Study of Mir-29a expression in human adipose-derived mesenchymal stem cells treated by platelet-rich plasma

Abstract

Introduction : Mesenchymal stem cells (MSCs) have differentiation capacity to multi lineage cells, such as osteoblasts. As has been reported recently, osteogenic differentiation can be regulated by microRNAs.
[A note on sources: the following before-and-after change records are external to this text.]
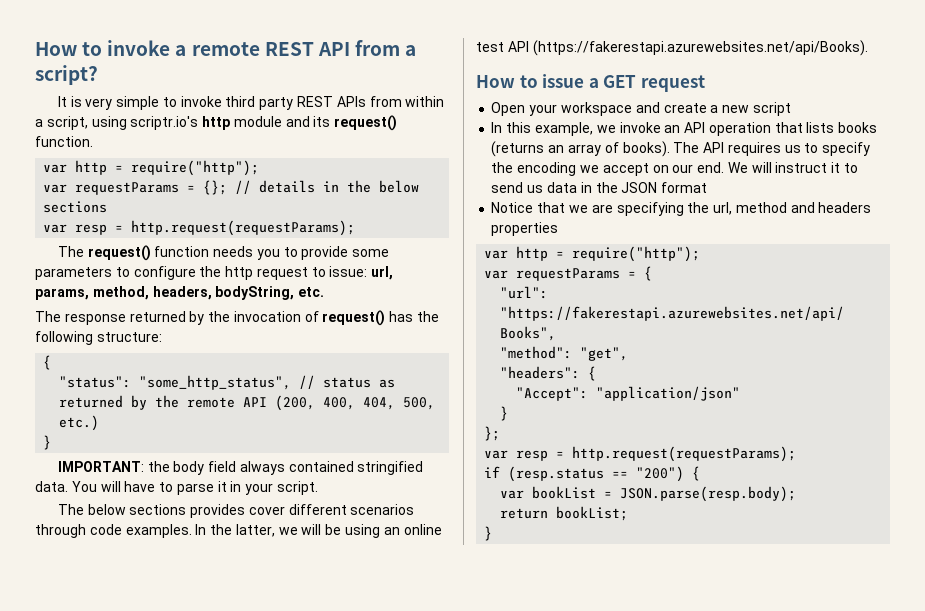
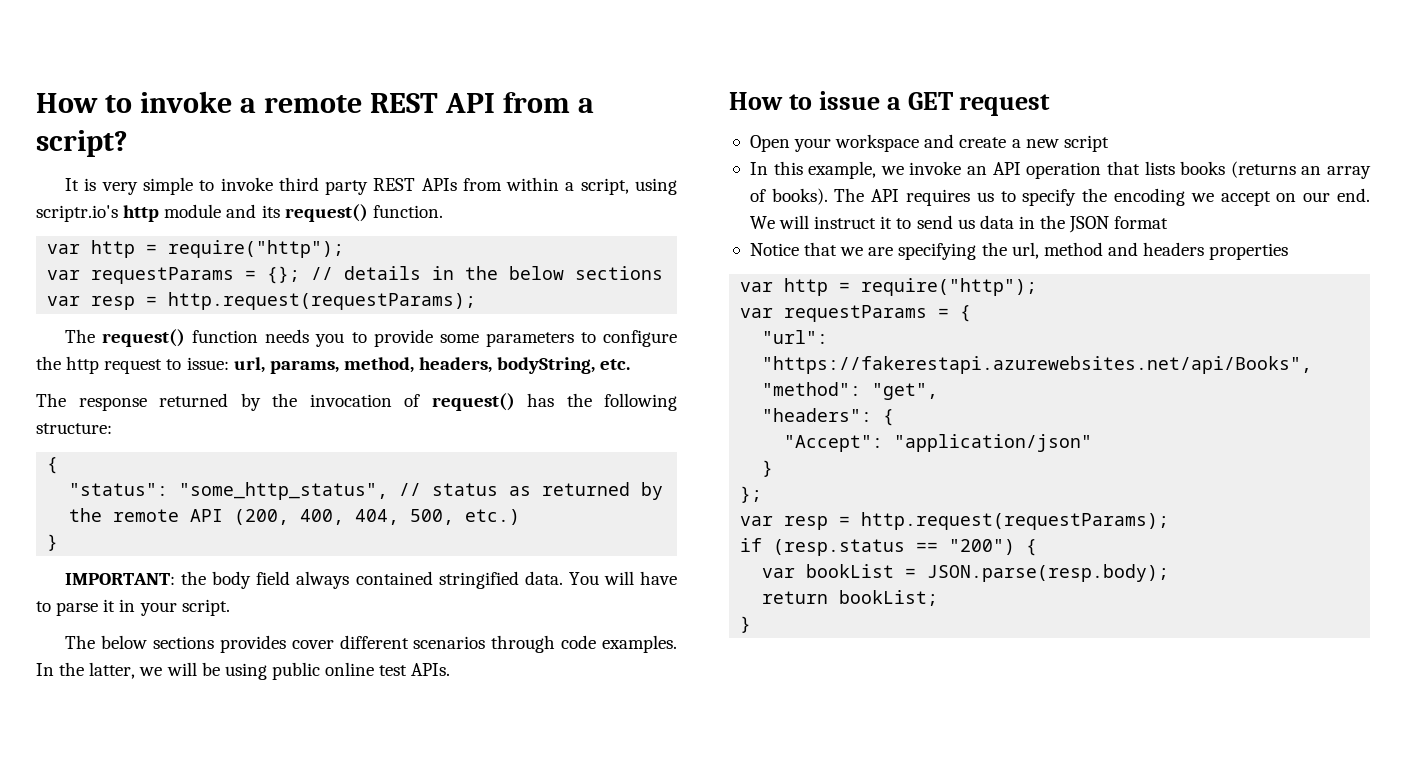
- In the latter, we will be using an online test API (https://fakerestapi.azurewebsites.net/api/Books).
+ In the latter, we will be using public online test APIs.

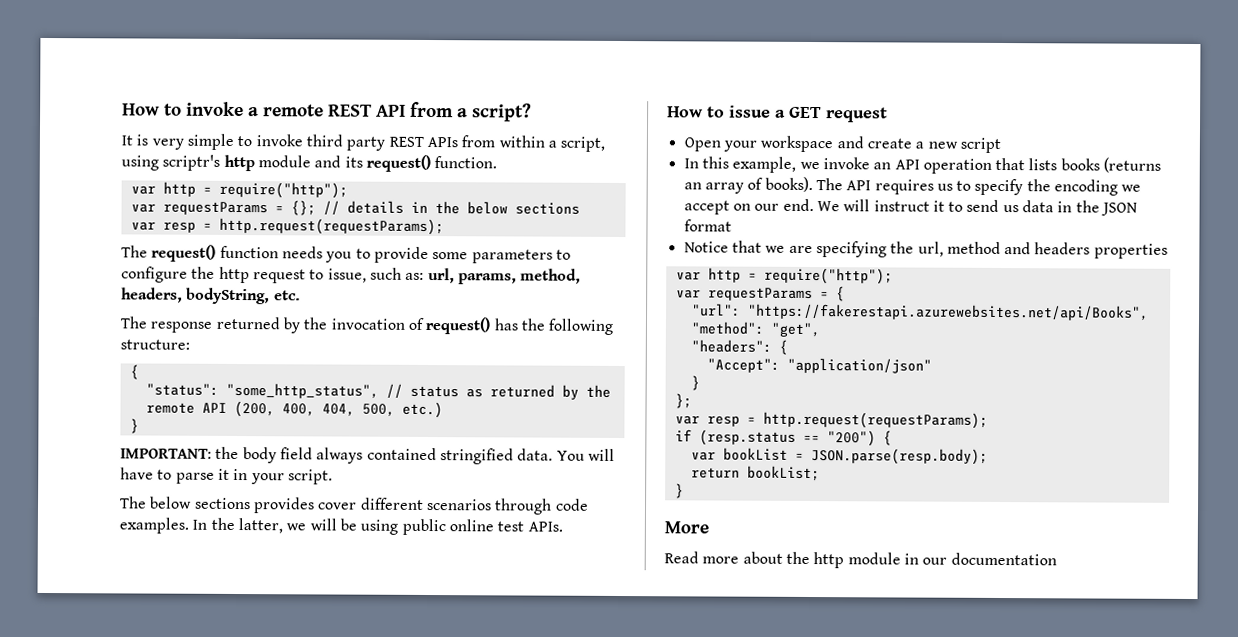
- It is very simple to invoke third party REST APIs from within a script, using scriptr.io's http module and its request() function.
+ It is very simple to invoke third party REST APIs from within a script, using scriptr's http module and its request() function.
- The request() function needs you to provide some parameters to configure the http request to issue: url, params, method, headers, bodyString, etc.
+ The request() function needs you to provide some parameters to configure the http request to issue, such as: url, params, method, headers, bodyString, etc.
+ More
+ Read more about the http module in our documentation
Although platelet-rich plasma (PRP) is used in the osteogenic differentiation process, the molecular mechanism of the effect of PRP on the induction of osteogenic differentiation by microRNAs is not well understood. We evaluated the effect of PRP on the expression of mir-29a as a key microRNA on the osteogenic differentiation process of hMSCs. Methods and Results : Mesenchymal cells were isolated from human adipose tissue and differentiated into osteoblasts. The effects of 10% PRP on bone differentiation evaluate by alkaline phosphatase activity and calcium deposition. We also evaluated gene expression of Runx2 and OPN along with the expression of mir-29a by Real-time PCR. Adipose-derived cells with differentiation potential to adipocyte and osteoblast cell lines, show significant increase in osteoblast differentiation rate, enzyme activity, mineralization upregulation of the mir-29a and gene markers when treated by 10% PRP. Conclusion: The present study showed that micro-RNAs such as mir-29a seem to play an active role in the process of bone differentiation during PRP treatment, which in turn affects the signaling pathways of mesenchymal stem cells. Determining the signaling pathways of PRP effect on osteogenic differentiation can optimize the use of this substance in the cell therapy for bone injury and fracture. Key words: Platelet- Rich Plasma, Mesenchymal stem cells, MicroRNAs, mir-29a, Osteoblasts.